[Exercise goal]
Your task is to transcribe the material that follows, line by line and exactly.
##### Record extracts
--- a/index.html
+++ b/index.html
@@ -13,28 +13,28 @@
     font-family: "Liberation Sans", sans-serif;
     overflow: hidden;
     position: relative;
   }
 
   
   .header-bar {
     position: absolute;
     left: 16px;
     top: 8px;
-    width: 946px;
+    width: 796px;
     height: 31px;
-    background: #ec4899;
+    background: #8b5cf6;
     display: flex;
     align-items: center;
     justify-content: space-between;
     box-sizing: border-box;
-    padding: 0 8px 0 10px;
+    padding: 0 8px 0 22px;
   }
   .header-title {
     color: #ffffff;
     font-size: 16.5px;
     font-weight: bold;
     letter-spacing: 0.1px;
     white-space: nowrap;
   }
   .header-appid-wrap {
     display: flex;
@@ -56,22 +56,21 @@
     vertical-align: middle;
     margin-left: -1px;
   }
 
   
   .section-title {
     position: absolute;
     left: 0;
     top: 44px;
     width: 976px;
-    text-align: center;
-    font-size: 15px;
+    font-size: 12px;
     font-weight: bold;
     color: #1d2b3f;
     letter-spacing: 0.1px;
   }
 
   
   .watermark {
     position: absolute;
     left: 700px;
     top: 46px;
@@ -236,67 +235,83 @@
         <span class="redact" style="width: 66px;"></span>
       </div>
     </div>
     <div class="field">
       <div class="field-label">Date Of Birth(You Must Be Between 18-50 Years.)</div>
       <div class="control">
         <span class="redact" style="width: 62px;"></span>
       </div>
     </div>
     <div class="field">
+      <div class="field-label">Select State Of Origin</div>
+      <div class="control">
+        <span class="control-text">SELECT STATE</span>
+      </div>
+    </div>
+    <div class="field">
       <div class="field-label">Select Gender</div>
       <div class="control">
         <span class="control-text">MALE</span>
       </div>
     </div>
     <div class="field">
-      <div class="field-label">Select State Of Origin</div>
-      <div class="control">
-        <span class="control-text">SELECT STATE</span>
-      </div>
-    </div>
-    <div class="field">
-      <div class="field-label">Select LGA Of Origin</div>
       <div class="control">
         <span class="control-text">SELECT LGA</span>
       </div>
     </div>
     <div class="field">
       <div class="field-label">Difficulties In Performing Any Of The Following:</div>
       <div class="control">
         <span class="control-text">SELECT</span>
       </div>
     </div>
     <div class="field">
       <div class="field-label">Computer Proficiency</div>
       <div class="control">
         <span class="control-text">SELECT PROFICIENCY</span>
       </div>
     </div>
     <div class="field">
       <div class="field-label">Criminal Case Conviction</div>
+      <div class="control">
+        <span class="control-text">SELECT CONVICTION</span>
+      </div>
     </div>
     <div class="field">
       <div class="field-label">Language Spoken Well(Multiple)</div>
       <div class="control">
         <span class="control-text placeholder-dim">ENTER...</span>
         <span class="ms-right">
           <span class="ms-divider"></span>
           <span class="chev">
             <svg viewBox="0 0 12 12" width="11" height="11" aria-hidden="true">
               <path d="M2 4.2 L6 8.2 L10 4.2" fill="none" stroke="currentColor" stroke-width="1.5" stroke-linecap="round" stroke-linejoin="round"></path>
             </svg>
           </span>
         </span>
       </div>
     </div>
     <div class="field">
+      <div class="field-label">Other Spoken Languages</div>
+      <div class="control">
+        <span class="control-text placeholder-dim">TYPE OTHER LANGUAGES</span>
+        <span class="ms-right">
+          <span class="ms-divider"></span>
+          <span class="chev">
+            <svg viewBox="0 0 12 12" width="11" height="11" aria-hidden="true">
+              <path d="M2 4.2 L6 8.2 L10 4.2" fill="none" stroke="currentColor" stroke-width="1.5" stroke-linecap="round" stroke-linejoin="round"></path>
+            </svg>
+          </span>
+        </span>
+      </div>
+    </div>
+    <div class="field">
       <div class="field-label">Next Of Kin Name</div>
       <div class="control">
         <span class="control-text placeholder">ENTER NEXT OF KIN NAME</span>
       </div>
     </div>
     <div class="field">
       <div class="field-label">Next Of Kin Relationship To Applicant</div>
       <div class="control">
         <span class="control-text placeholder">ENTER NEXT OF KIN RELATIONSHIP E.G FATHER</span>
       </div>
##########
[Exercise response]
--- a/index.html
+++ b/index.html
@@ -13,28 +13,28 @@
     font-family: "Liberation Sans", sans-serif;
     overflow: hidden;
     position: relative;
   }
 
   
   .header-bar {
     position: absolute;
     left: 16px;
     top: 8px;
-    width: 946px;
+    width: 796px;
     height: 31px;
-    background: #ec4899;
+    background: #8b5cf6;
     display: flex;
     align-items: center;
     justify-content: space-between;
     box-sizing: border-box;
-    padding: 0 8px 0 10px;
+    padding: 0 8px 0 22px;
   }
   .header-title {
     color: #ffffff;
     font-size: 16.5px;
     font-weight: bold;
     letter-spacing: 0.1px;
     white-space: nowrap;
   }
   .header-appid-wrap {
     display: flex;
@@ -56,22 +56,21 @@
     vertical-align: middle;
     margin-left: -1px;
   }
 
   
   .section-title {
     position: absolute;
     left: 0;
     top: 44px;
     width: 976px;
-    text-align: center;
-    font-size: 15px;
+    font-size: 12px;
     font-weight: bold;
     color: #1d2b3f;
     letter-spacing: 0.1px;
   }
 
   
   .watermark {
     position: absolute;
     left: 700px;
     top: 46px;
@@ -236,67 +235,83 @@
         <span class="redact" style="width: 66px;"></span>
       </div>
     </div>
     <div class="field">
       <div class="field-label">Date Of Birth(You Must Be Between 18-50 Years.)</div>
       <div class="control">
         <span class="redact" style="width: 62px;"></span>
       </div>
     </div>
     <div class="field">
+      <div class="field-label">Select State Of Origin</div>
+      <div class="control">
+        <span class="control-text">SELECT STATE</span>
+      </div>
+    </div>
+    <div class="field">
       <div class="field-label">Select Gender</div>
       <div class="control">
         <span class="control-text">MALE</span>
       </div>
     </div>
     <div class="field">
-      <div class="field-label">Select State Of Origin</div>
-      <div class="control">
-        <span class="control-text">SELECT STATE</span>
-      </div>
-    </div>
-    <div class="field">
-      <div class="field-label">Select LGA Of Origin</div>
       <div class="control">
         <span class="control-text">SELECT LGA</span>
       </div>
     </div>
     <div class="field">
       <div class="field-label">Difficulties In Performing Any Of The Following:</div>
       <div class="control">
         <span class="control-text">SELECT</span>
       </div>
     </div>
     <div class="field">
       <div class="field-label">Computer Proficiency</div>
       <div class="control">
         <span class="control-text">SELECT PROFICIENCY</span>
       </div>
     </div>
     <div class="field">
       <div class="field-label">Criminal Case Conviction</div>
+      <div class="control">
+        <span class="control-text">SELECT CONVICTION</span>
+      </div>
     </div>
     <div class="field">
       <div class="field-label">Language Spoken Well(Multiple)</div>
       <div class="control">
         <span class="control-text placeholder-dim">ENTER...</span>
         <span class="ms-right">
           <span class="ms-divider"></span>
           <span class="chev">
             <svg viewBox="0 0 12 12" width="11" height="11" aria-hidden="true">
               <path d="M2 4.2 L6 8.2 L10 4.2" fill="none" stroke="currentColor" stroke-width="1.5" stroke-linecap="round" stroke-linejoin="round"></path>
             </svg>
           </span>
         </span>
       </div>
     </div>
     <div class="field">
+      <div class="field-label">Other Spoken Languages</div>
+      <div class="control">
+        <span class="control-text placeholder-dim">TYPE OTHER LANGUAGES</span>
+        <span class="ms-right">
+          <span class="ms-divider"></span>
+          <span class="chev">
+            <svg viewBox="0 0 12 12" width="11" height="11" aria-hidden="true">
+              <path d="M2 4.2 L6 8.2 L10 4.2" fill="none" stroke="currentColor" stroke-width="1.5" stroke-linecap="round" stroke-linejoin="round"></path>
+            </svg>
+          </span>
+        </span>
+      </div>
+    </div>
+    <div class="field">
       <div class="field-label">Next Of Kin Name</div>
       <div class="control">
         <span class="control-text placeholder">ENTER NEXT OF KIN NAME</span>
       </div>
     </div>
     <div class="field">
       <div class="field-label">Next Of Kin Relationship To Applicant</div>
       <div class="control">
         <span class="control-text placeholder">ENTER NEXT OF KIN RELATIONSHIP E.G FATHER</span>
       </div>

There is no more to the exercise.